* Exercise aim *
Scan the entries below. Report each line where the string "flex" occurs.

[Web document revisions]
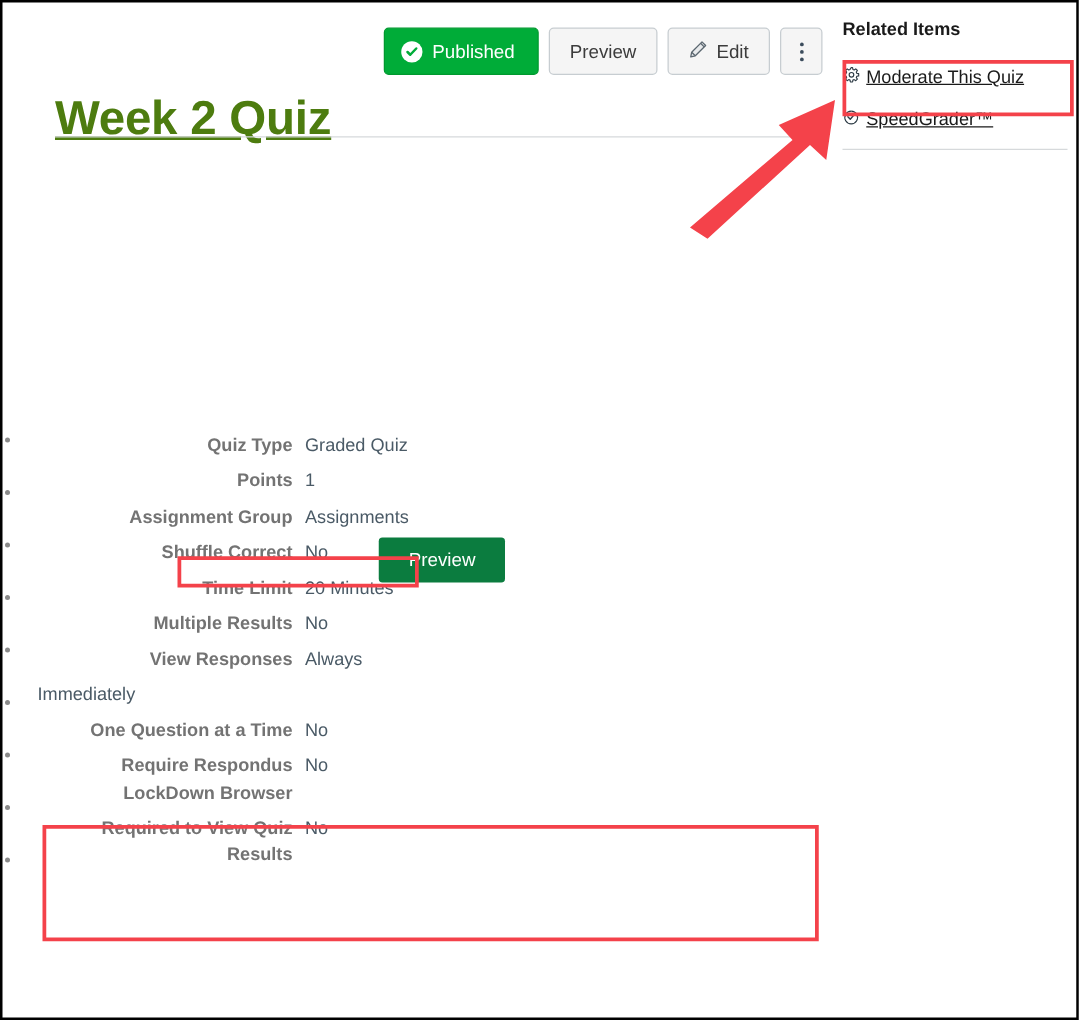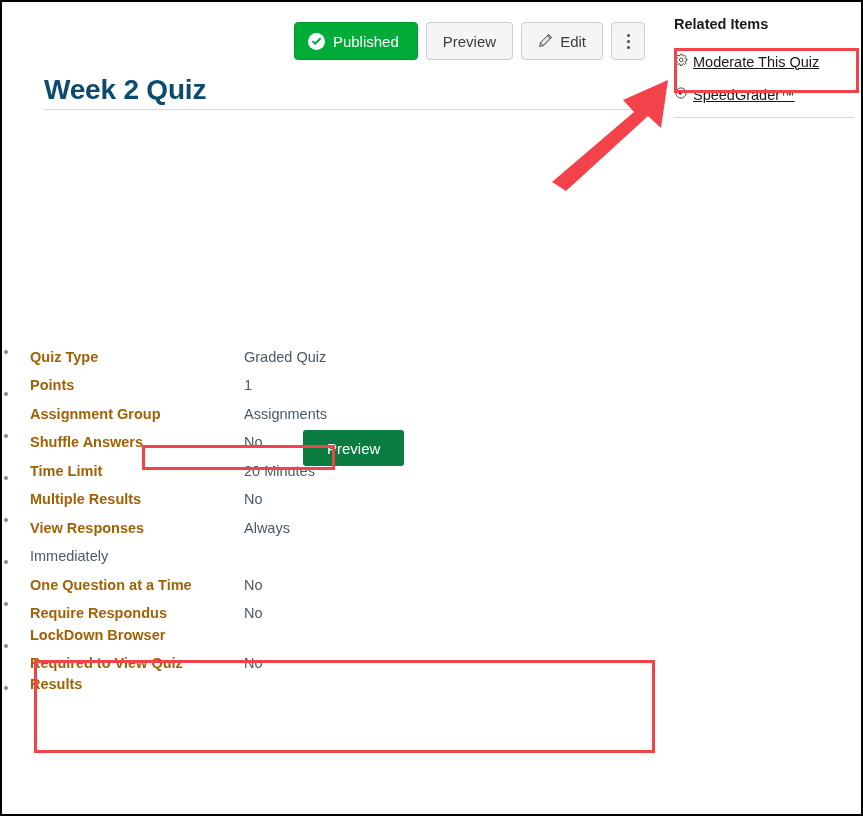--- a/index.html
+++ b/index.html
@@ -53,7 +53,7 @@
   
   .toolbar {
     position: absolute;
-    right: 13px;
+    right: 0px;
     top: 10px;
     display: flex;
     align-items: flex-start;

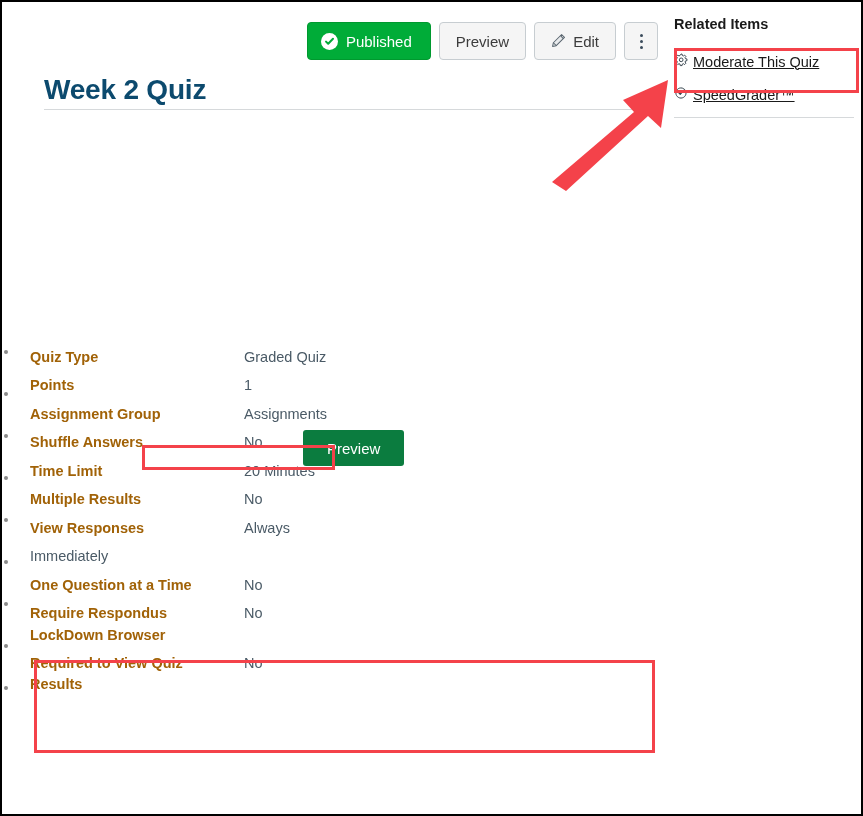--- a/index.html
+++ b/index.html
@@ -118,10 +118,11 @@
     left: 14px;
     top: 62px;
     margin: 0;
-    font-size: 28px;
+    font-size: 38px;
     font-weight: bold;
-    color: #0c4a6e;
+    color: #4d7c0f;
     letter-spacing: -0.2px;
+    text-decoration: underline;
   }
   .title-rule {
     position: absolute;

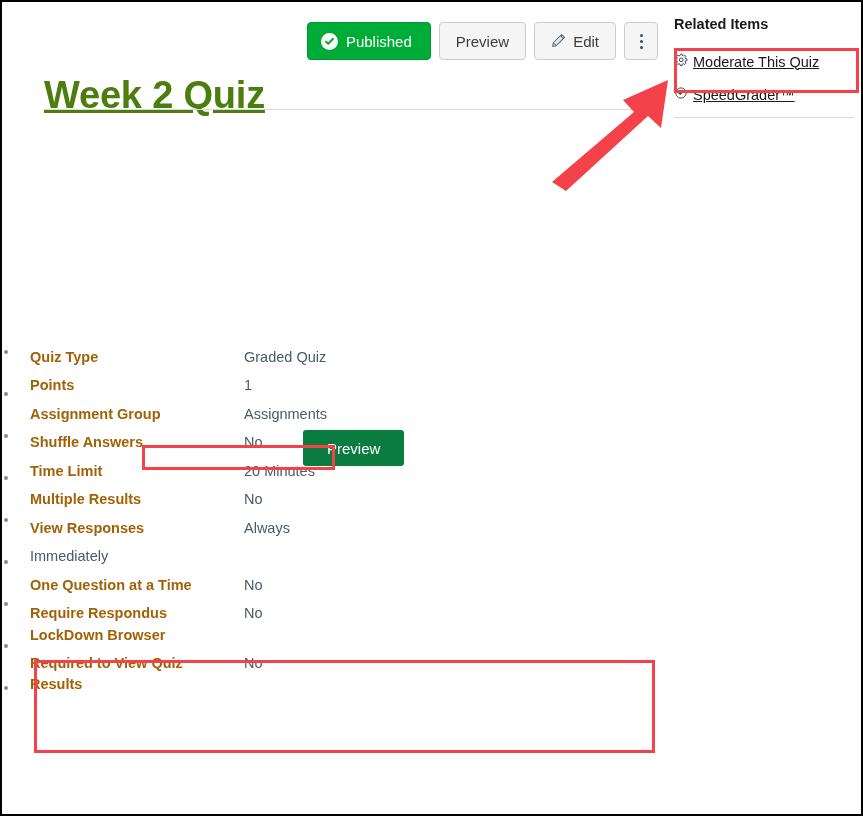--- a/index.html
+++ b/index.html
@@ -174,9 +174,10 @@
   .detail-label {
     width: 214px;
     flex: 0 0 214px;
+    text-align: right;
     font-size: 14.5px;
     font-weight: bold;
-    color: #a16207;
+    color: #737373;
     padding-right: 10px;
     line-height: 1.48;
   }

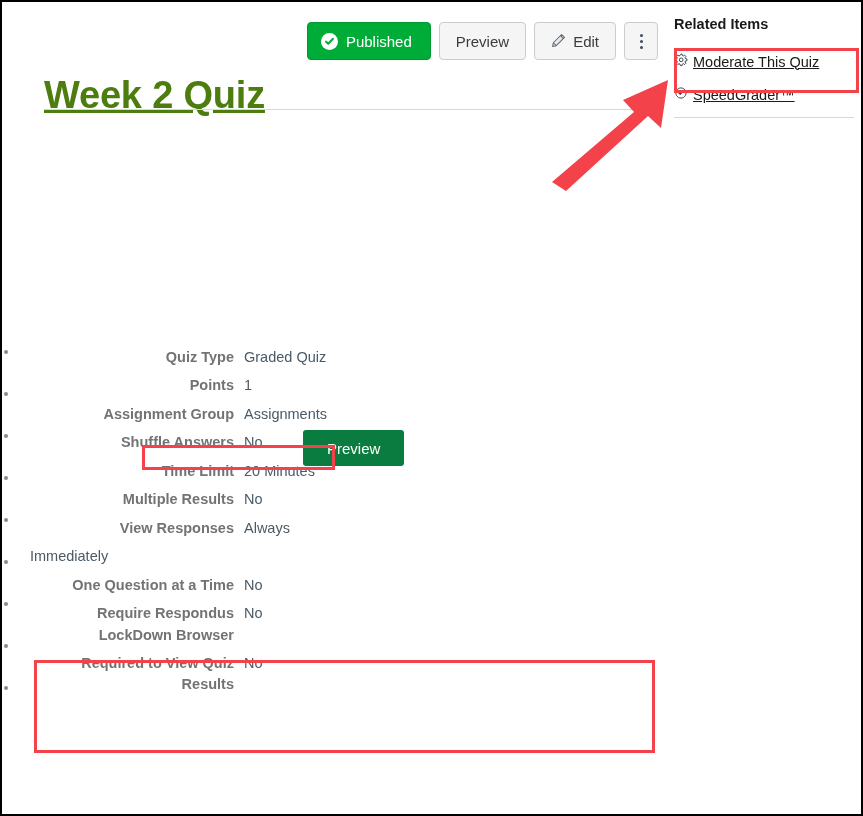--- a/index.html
+++ b/index.html
@@ -354,7 +354,7 @@
         <div class="detail-value">Assignments</div>
       </div>
       <div class="detail-row">
-        <div class="detail-label">Shuffle Answers</div>
+        <div class="detail-label">Shuffle Correct</div>
         <div class="detail-value">No</div>
       </div>
       <div class="detail-row">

* Exercise result *
     display: flex;
     align-items: flex-start;
     flex: 0 0 214px;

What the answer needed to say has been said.